Our results indicated that manoalide directly binds to the lysine 377 site of NLRP3 and inhibit the assembly of the NLRP3 inflammasome. Manoalide specifically inhibited the NLRP3 inflammasome activation downstream of potassium efflux, chloride efflux and mitochondrial dysfunction in a PLA2/PLC-independent manner. Collectively, manoalide is a direct inhibitor of NLRP3. Several inhibitors targeting NLRP3 have been reported recently, but there is no drug clinically available for treatment of NLRP3-driven diseases. We found that manoalide efficiently inhibits the NLRP3 inflammasome activation in vitro and in vivo. In mouse macrophages and human monocytes, treatment with 500 nM of manoalide could totally abrogate the NLRP3 inflammasome activation. In mouse EAE model, intraperitoneal administration of manoalide at a dosage of 5 mg/kg every 3 days was able to significantly attenuate the neuroinflammation and severity of the disease. Manoalide was once approved for clinical trials for the treatment of psoriasis which was suspended in Phase II clinical trial due to formulation issues, indicating that it could be a safe agent with high efficiency and low toxicity (Kijjoa and Sawangwong 2004).
It has been reported that manoalide inhibits the inflammation by targeting PLA2 with an IC50 value of 60 μM. Our results indicated that 100–500 nM of manoalide could obviously inhibit the secretion of pro-inflammatory cytokine IL-1β induced by nigericin stimulation. Furthermore, manoalide inhibited the inflammation by covalently binding to NLRP3. Therefore, we found a new mechanism of manoalide inhibiting inflammatory response and a new target of manoalide.
Manoalide has been demonstrated to be a calcium channel blocker. The mobilization of Ca2+ induced by NLRP3 agonists increases the concentration of cytosolic Ca2+, leading to mitochondrial damage and the inflammasome activation (Horng 2014). However, our data showed that manoalide inhibits the NLRP3 inflammasome activation without affecting the mitochondria, indicating that manoalide does not affect the calcium flow during this process.

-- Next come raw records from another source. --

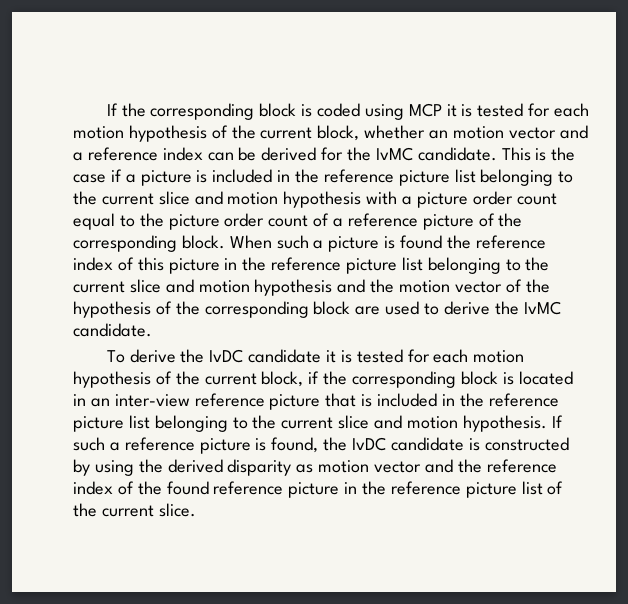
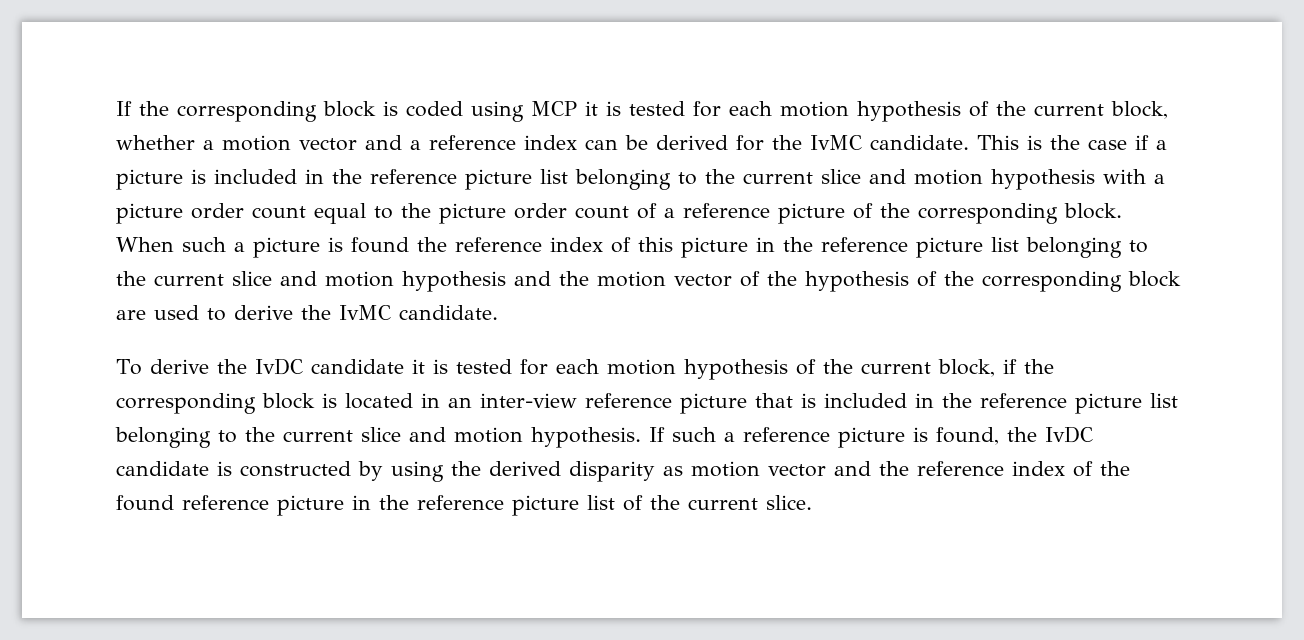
- If the corresponding block is coded using MCP it is tested for each motion hypothesis of the current block, whether an motion vector and a reference index can be derived for the IvMC candidate.
+ If the corresponding block is coded using MCP it is tested for each motion hypothesis of the current block, whether a motion vector and a reference index can be derived for the IvMC candidate.

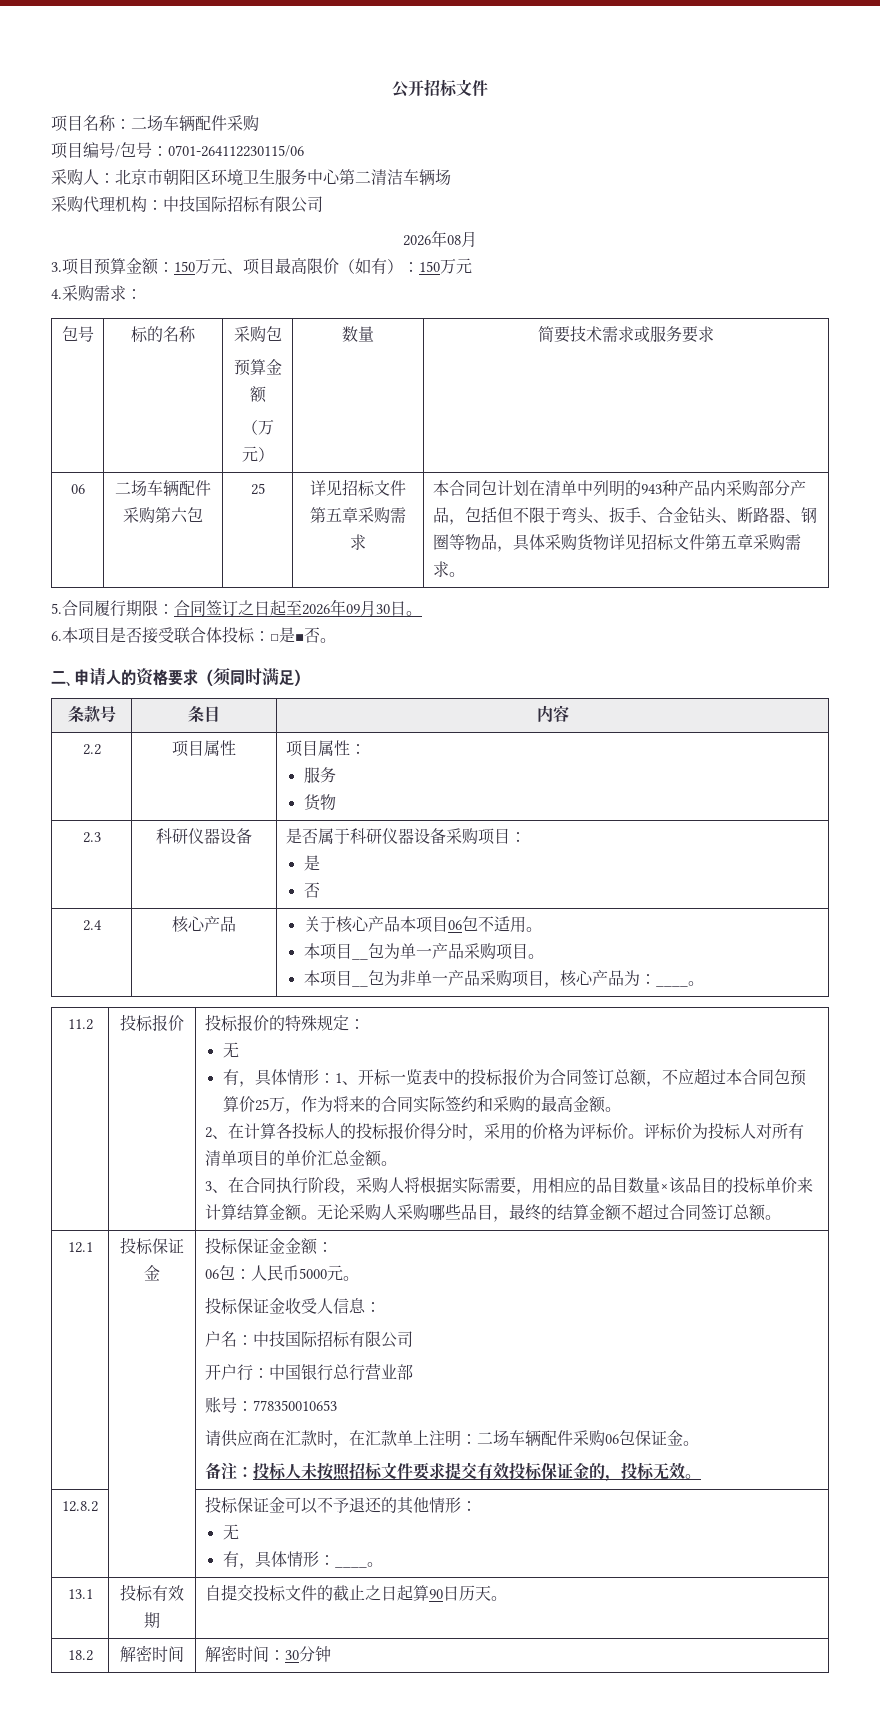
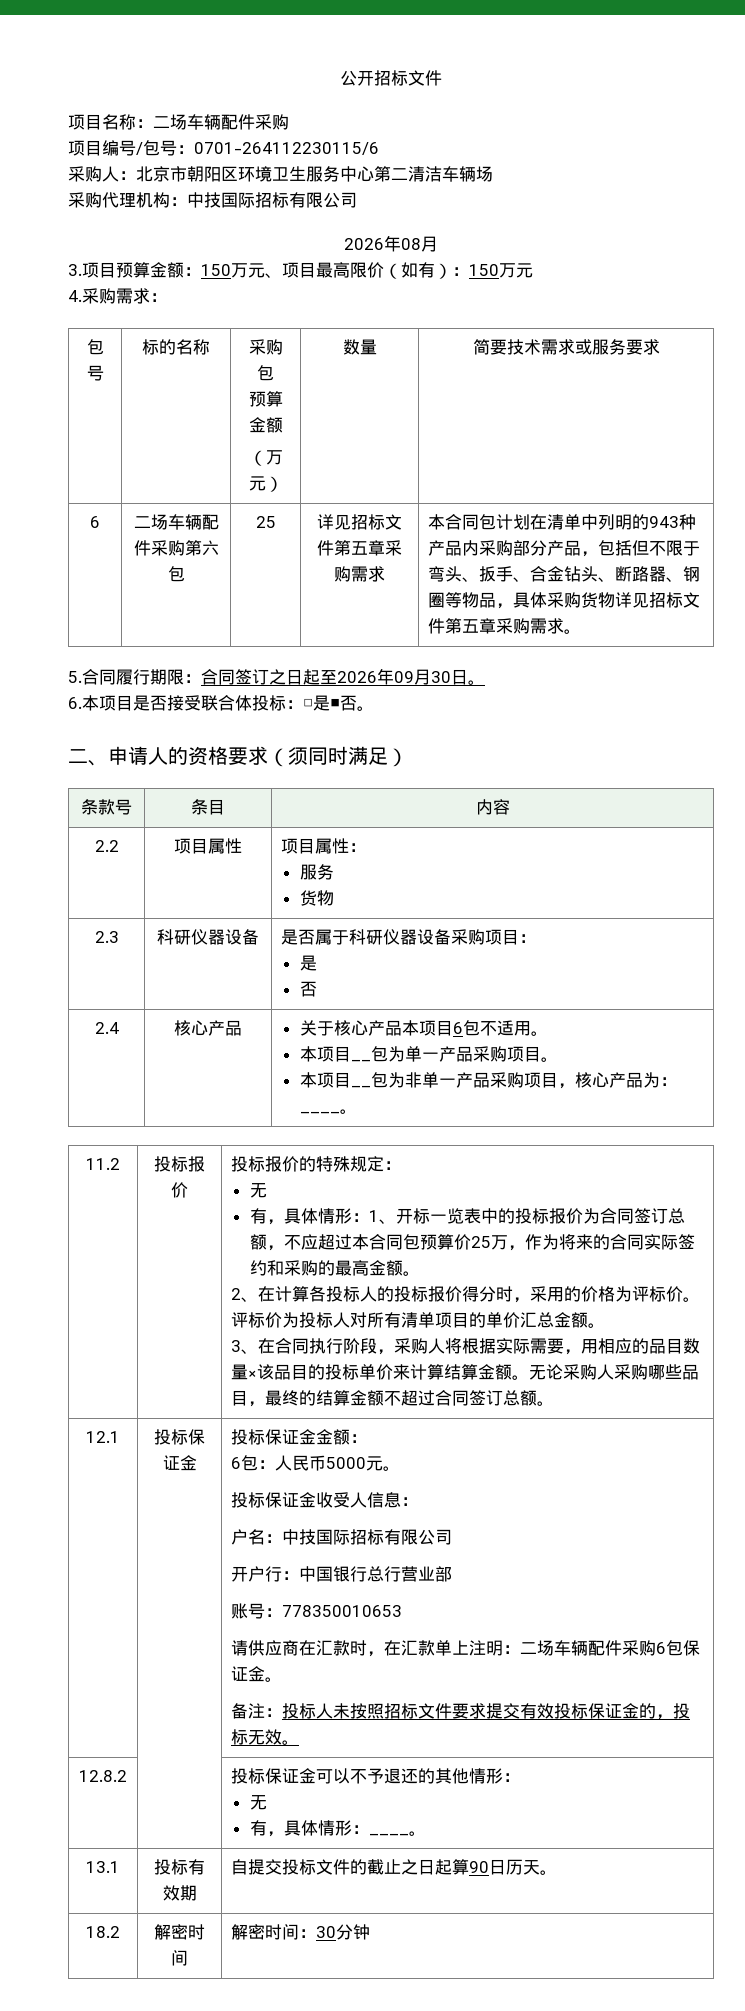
- 项目编号/包号：0701-264112230115/06
+ 项目编号/包号：0701-264112230115/6
  包号 | 标的名称 | 采购包
  预算金额
  （万元） | 数量 | 简要技术需求或服务要求
- 06
+ 6
- 2.4 | 核心产品 | 关于核心产品本项目06包不适用。
+ 2.4 | 核心产品 | 关于核心产品本项目6包不适用。
- 06包：人民币5000元。
+ 6包：人民币5000元。
- 请供应商在汇款时，在汇款单上注明：二场车辆配件采购06包保证金。
+ 请供应商在汇款时，在汇款单上注明：二场车辆配件采购6包保证金。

Manoalide contains three functional groups, including γ-hydroxybutenolide, α-hydroxydihydropyran and the trimethylcyclohexenyl. The α-hydroxydihydropyran is necessary for the irreversible binding of manoalide to lysines of PLA2, and the hydrophobic trimethylcyclohexenyl ring further enhances the interaction. We found that manoalide binds to NLRP3, but the functional group for the interaction remains unknown. Our data showed that the binding site of manoalide on NLRP3 (Lys 377) is necessary for the interaction between NLRP3 and NEK7. We hypothesized that manoalide may directly target the NEK7-NLRP3 interaction interface. However, according to the structure of NEK7-NLRP3 interaction analyzed by cryo-electron microscope (Sharif et al., 2019), lysine 377 is not on the NEK7-NLRP3 binding interface. Thus, the structural mechanism of manoalide inhibiting the activation of NLRP3 inflammasome needs to be further investigated.

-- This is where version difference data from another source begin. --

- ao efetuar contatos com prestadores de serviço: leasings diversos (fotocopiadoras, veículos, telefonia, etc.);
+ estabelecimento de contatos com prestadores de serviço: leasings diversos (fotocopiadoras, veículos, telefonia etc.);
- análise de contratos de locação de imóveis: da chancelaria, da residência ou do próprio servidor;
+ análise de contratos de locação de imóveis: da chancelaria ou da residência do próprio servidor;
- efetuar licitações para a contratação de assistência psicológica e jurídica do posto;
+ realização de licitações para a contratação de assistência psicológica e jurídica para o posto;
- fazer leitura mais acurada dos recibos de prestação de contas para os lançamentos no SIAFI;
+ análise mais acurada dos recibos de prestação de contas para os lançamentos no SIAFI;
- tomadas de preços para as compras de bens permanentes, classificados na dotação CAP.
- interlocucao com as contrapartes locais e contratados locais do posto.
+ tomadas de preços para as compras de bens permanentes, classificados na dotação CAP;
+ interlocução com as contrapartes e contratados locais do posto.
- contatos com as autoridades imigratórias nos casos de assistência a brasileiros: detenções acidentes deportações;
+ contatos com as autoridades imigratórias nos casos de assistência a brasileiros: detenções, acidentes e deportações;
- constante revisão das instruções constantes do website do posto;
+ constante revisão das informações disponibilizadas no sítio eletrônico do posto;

Covalent drugs have stronger efficacy and longer duration of action. We found that manoalide is a covalent binding inhibitor of NLRP3 and has therapeutic effects on EAE in mice. Thus, manoalide and its analogs have great potential to treat NLRP3-associated diseases, especially the CNS diseases.

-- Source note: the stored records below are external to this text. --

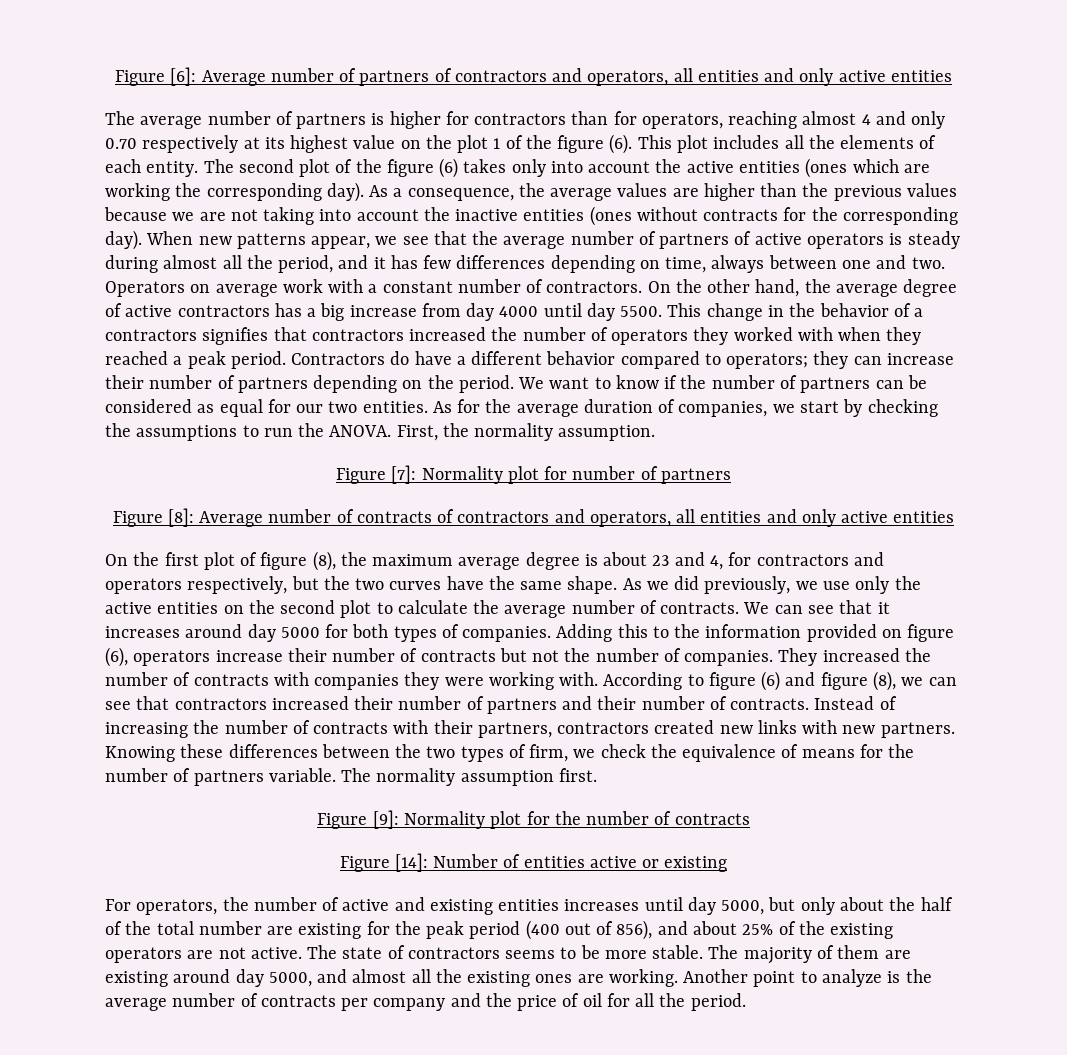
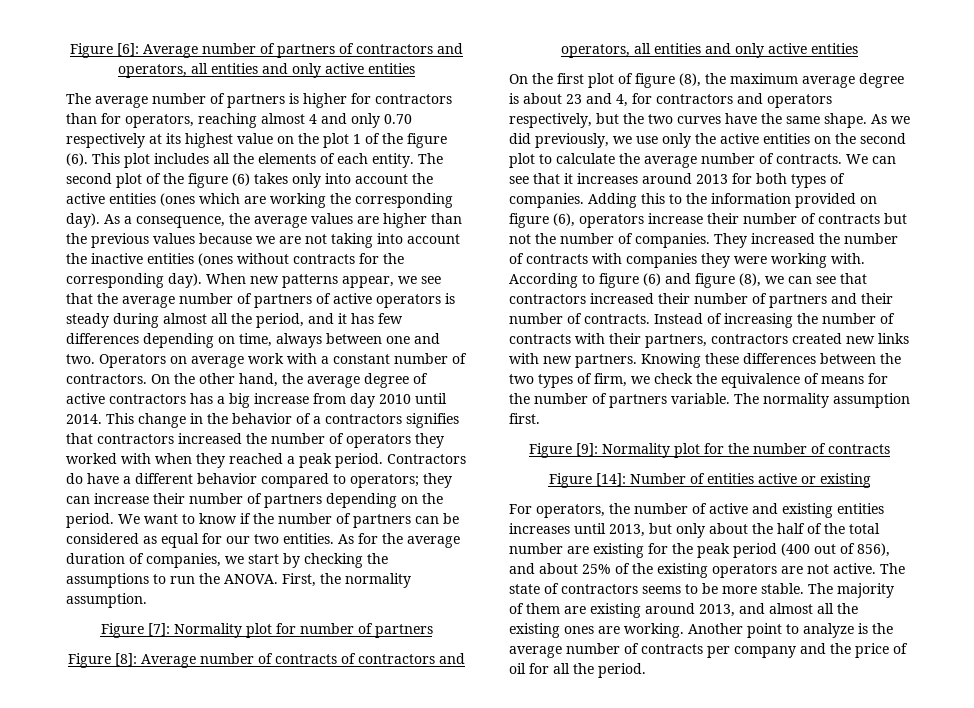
- On the other hand, the average degree of active contractors has a big increase from day 4000 until day 5500.
+ On the other hand, the average degree of active contractors has a big increase from day 2010 until 2014.
- We can see that it increases around day 5000 for both types of companies.
+ We can see that it increases around 2013 for both types of companies.
- For operators, the number of active and existing entities increases until day 5000, but only about the half of the total number are existing for the peak period (400 out of 856), and about 25% of the existing operators are not active.
+ For operators, the number of active and existing entities increases until 2013, but only about the half of the total number are existing for the peak period (400 out of 856), and about 25% of the existing operators are not active.
- The majority of them are existing around day 5000, and almost all the existing ones are working.
+ The majority of them are existing around 2013, and almost all the existing ones are working.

Data Availability Statement
The original contributions presented in the study are included in the article/Supplementary Material, further inquiries can be directed to the corresponding authors.
Ethics Statement
The studies involving human participants were reviewed and approved by Institutional Human Research Subjects Protection Committee of the Ethics Committee of the University of Science and Technology of China. The patients/participants provided their written informed consent to participate in this study. The animal study was reviewed and approved by Animal Care Committee of the University of Science and Technology of China.
Author Contributions
CL, HL, HH, and MM performed the experiments of this work. WJ and RZ designed the research. MM, WJ, and RZ wrote the manuscript. WJ and RZ supervised the project.
Funding
This research was supported by the National Key research and development program of China (grant number 2018YFA0507403, 2019YFA0508503), the Strategic Priority Research Program of the Chinese Academy of Sciences (grant number XDB29030102), the National Natural Science Foundation of China (grant numbers 82003765, 81821001, 31770991, 82130107), the Fundamental Research Funds for the Central Universities, the University Synergy Innovation Program of Anhui Province (GXXT-2019-026) and the Natural Science Foundation of Anhui Province (1908085QC99).
Conflict of Interest
The authors declare that the research was conducted in the absence of any commercial or financial relationships that could be construed as a potential conflict of interest.
Publisher’s Note
All claims expressed in this article are solely those of the authors and do not necessarily represent those of their affiliated organizations, or those of the publisher, the editors and the reviewers. Any product that may be evaluated in this article, or claim that may be made by its manufacturer, is not guaranteed or endorsed by the publisher.
Supplementary Material
The Supplementary Material for this article can be found online at: https://www.frontiersin.org/articles/10.3389/fcell.2022.822236/full#supplementary-material
References
Bahia, M. S., Kaur, M., Silakari, P., and Silakari, O. (2015). Interleukin-1 Receptor Associated Kinase Inhibitors: Potential Therapeutic Agents for Inflammatory-And Immune-Related Disorders. Cell Signal. 27 (6), 1039–1055. doi:10.1016/j.cellsig.2015.02.025
Banoth, B., and Cassel, S. L. (2018). Mitochondria in Innate Immune Signaling. Transl Res. 202, 52–68. doi:10.1016/j.trsl.2018.07.014
Bennett, C. F., Mong, S., Clarke, M. A., Kruse, L. I., and Crooke, S. T. (1987a). Differential Effects of Manoalide on Secreted and Intracellular Phospholipases. Biochem. Pharmacol. 36 (5), 733–740. doi:10.1016/0006-2952(87)90727-1
Bennett, C. F., Mong, S., Wu, H. L., Clark, M. A., Wheeler, L., and Crooke, S. T. (1987b). Inhibition of Phosphoinositide-specific Phospholipase C by Manoalide. Mol. Pharmacol. 32 (5), 587–593.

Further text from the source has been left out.